What is expected:
Which of the lines below contain the string "margin"? Copy each one.

*** Data provided Section Begins ***

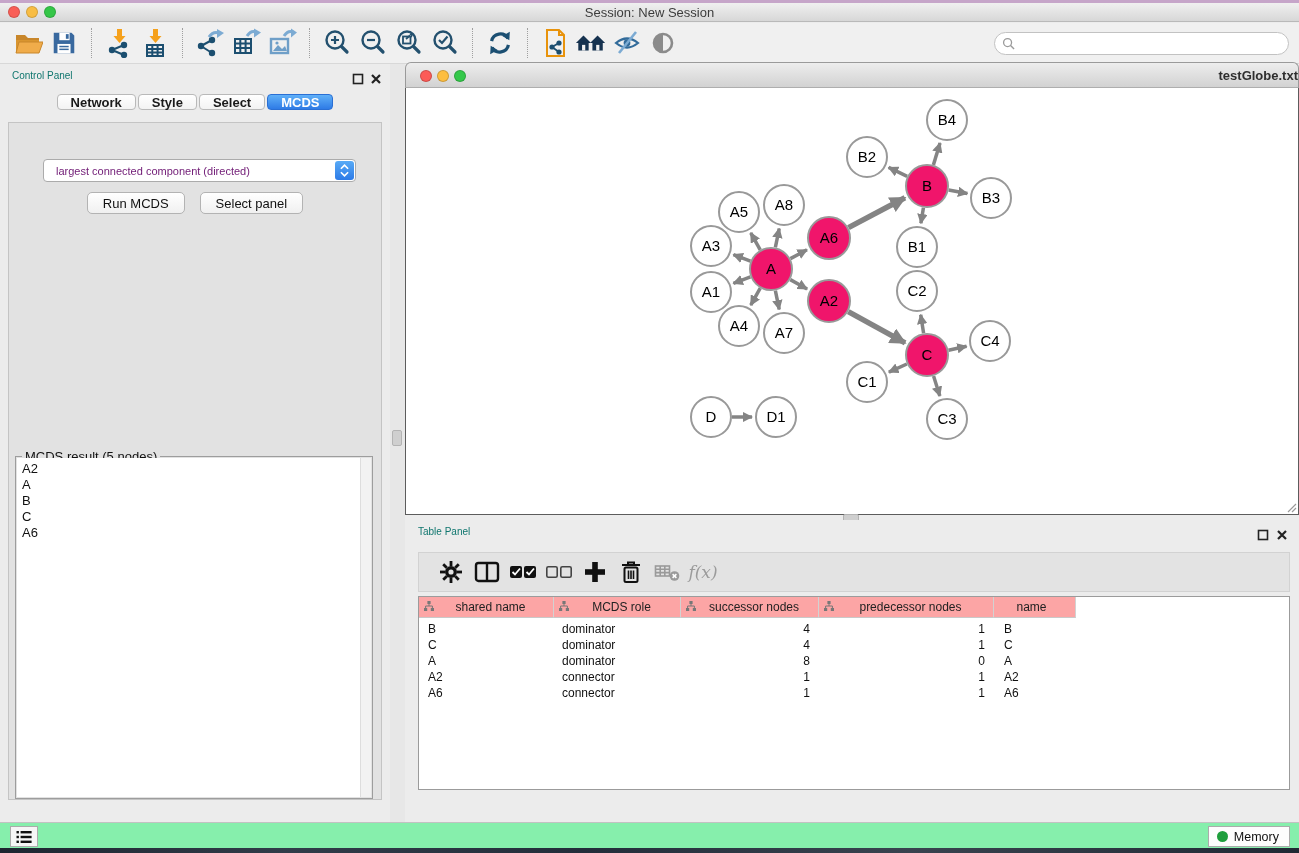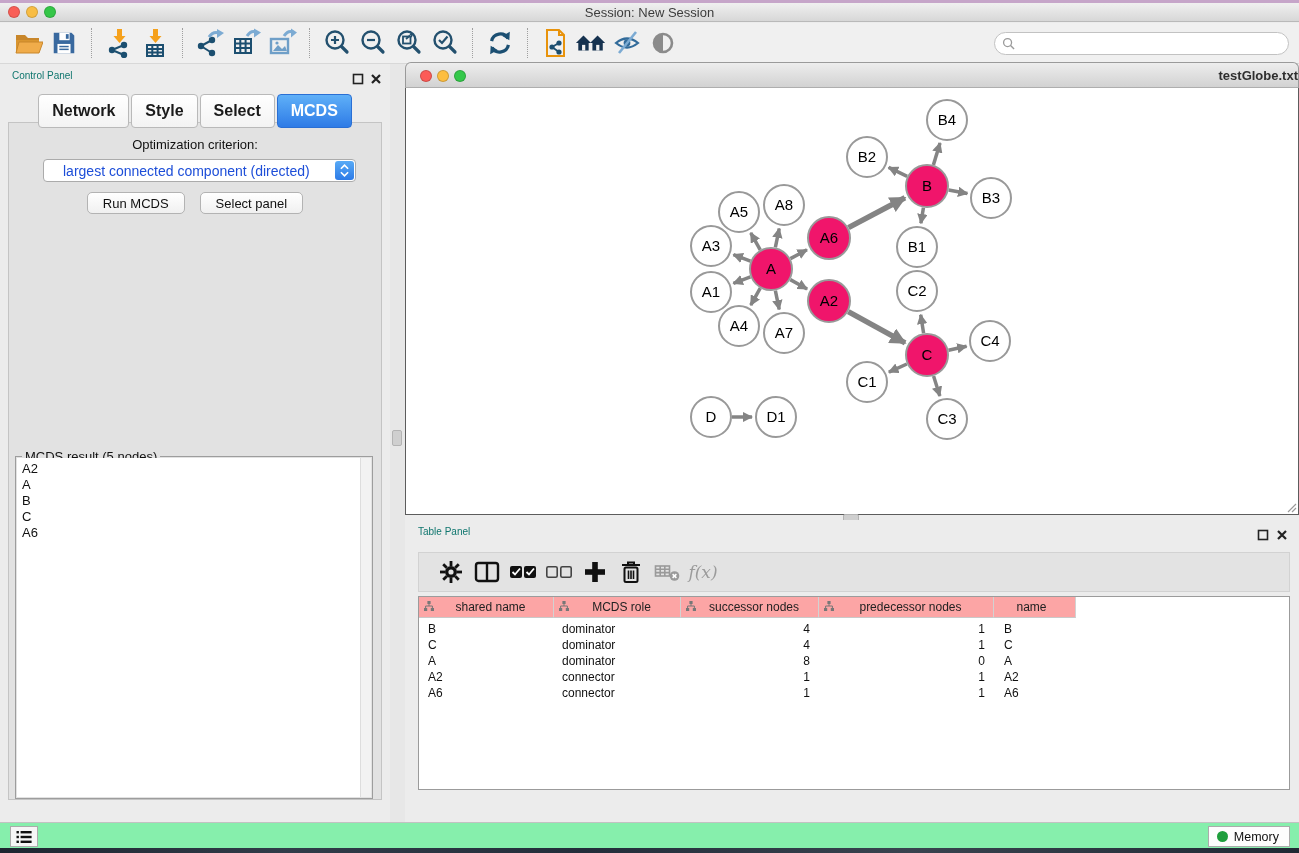--- a/index.html
+++ b/index.html
@@ -32,8 +32,8 @@
   .panel-title { position:absolute; left:12px; top:6px; font-size:10px; color:#0f766e; }
   .win-mini { position:absolute; top:7px; width:12px; height:12px; }
   .cp-tabs { position:absolute; left:0; right:0; top:30px; display:flex; justify-content:center; z-index:2; }
-  .cp-tab { height:34px; background:linear-gradient(#ffffff,#f3f3f3); border:1px solid #b9b9b9;
-    border-radius:4px; margin:0 1px; font-size:16px; font-weight:bold; color:#1a1a1a;
+  .cp-tab { height:16px; background:linear-gradient(#ffffff,#f3f3f3); border:1px solid #b9b9b9;
+    border-radius:4px; margin:0 1px; font-size:13px; font-weight:bold; color:#1a1a1a;
     display:flex; align-items:center; padding:0 13px; }
   .cp-tab.active { background:linear-gradient(#5fb0f8,#2e7be6); border-color:#2a6fd4; color:#fff; }
   .cp-body { position:absolute; left:8px; width:374px; top:58px; height:678px;

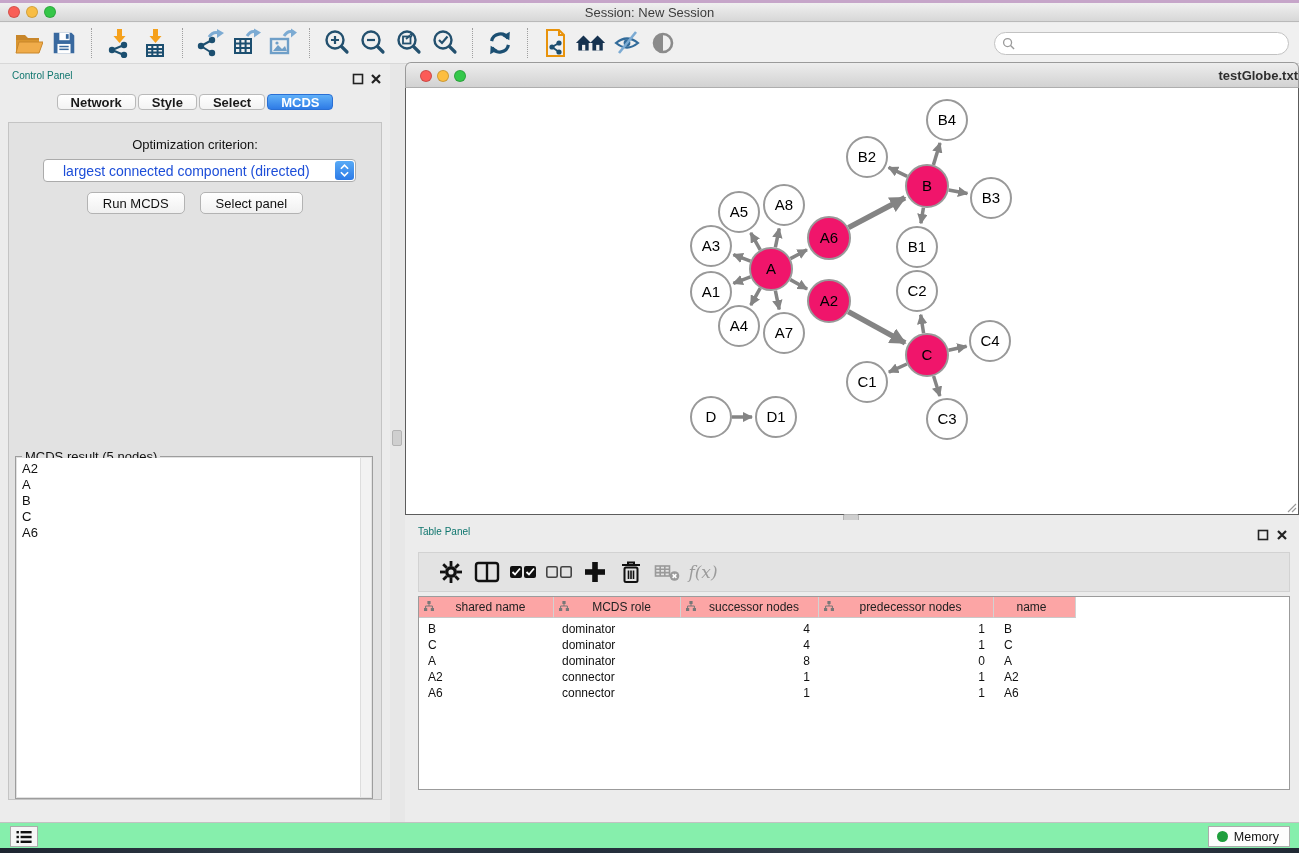--- a/index.html
+++ b/index.html
@@ -306,7 +306,6 @@
         <div class="cp-tab active">MCDS</div>
       </div>
     <div class="cp-body">
-      <div class="opt-label">Optimization criterion:</div>
       <div class="combo">
         <span class="combo-text">largest connected component (directed)</span>
         <span class="combo-spin">

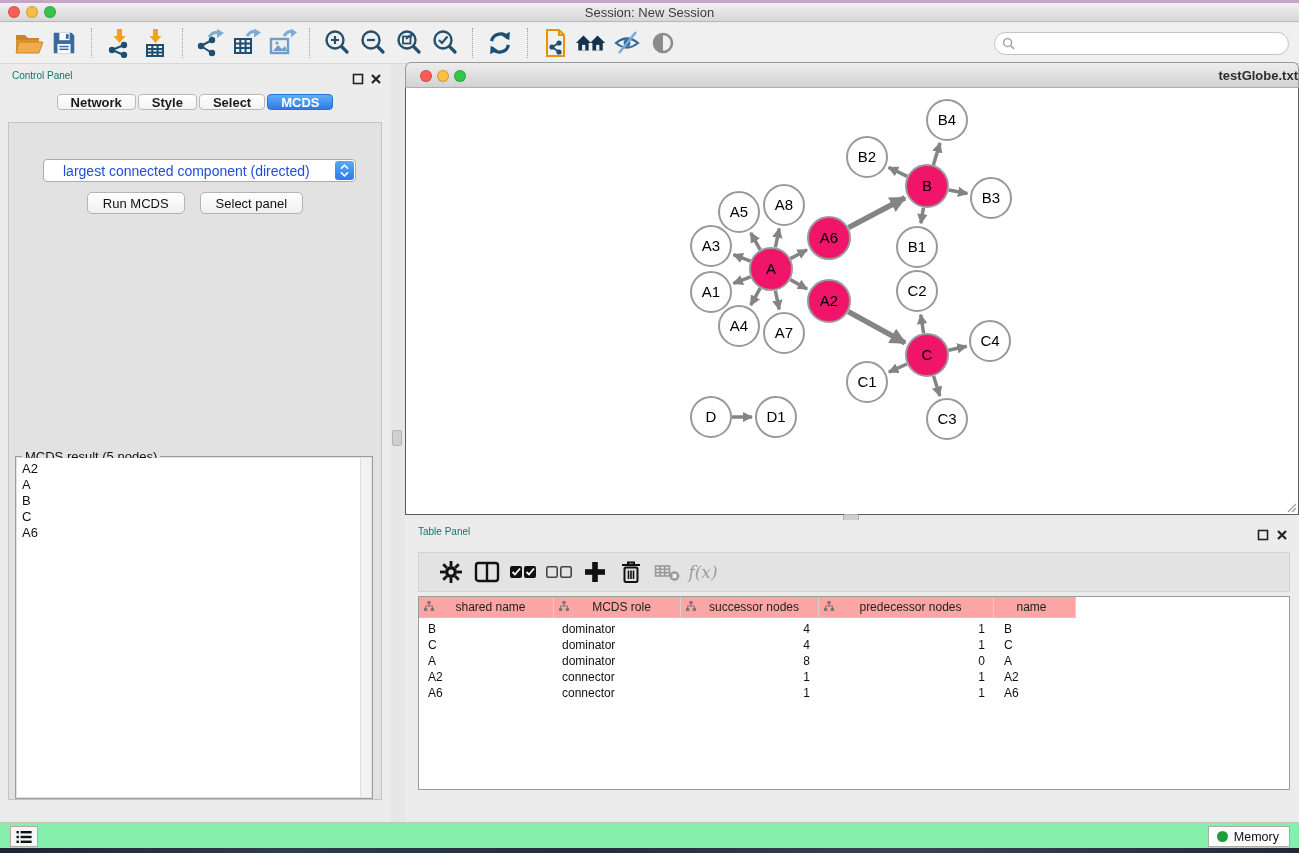--- a/index.html
+++ b/index.html
@@ -41,7 +41,7 @@
   .opt-label { text-align:center; margin-top:14px; font-size:13px; color:#111; }
   .combo { position:absolute; left:34px; width:313px; top:36px; height:23px; background:#fff;
     border:1px solid #ababab; border-radius:4px; display:flex; align-items:center; }
-  .combo-text { flex:1; font-size:14px; color:#1d4ed8; padding-left:19px; white-space:nowrap; overflow:hidden; }
+  .combo-text { flex:1; font-size:11px; color:#701a75; padding-left:12px; white-space:nowrap; overflow:hidden; }
   .combo-spin { position:absolute; right:1px; top:1px; bottom:1px; width:19px; border-radius:3px;
     background:linear-gradient(#58aaf6,#2d7be7); display:flex; flex-direction:column;
     align-items:center; justify-content:center; gap:1px; }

*** Data provided Section Ends ***

Expected answer:
-    border-radius:4px; margin:0 1px; font-size:16px; font-weight:bold; color:#1a1a1a;
+    border-radius:4px; margin:0 1px; font-size:13px; font-weight:bold; color:#1a1a1a;
   .opt-label { text-align:center; margin-top:14px; font-size:13px; color:#111; }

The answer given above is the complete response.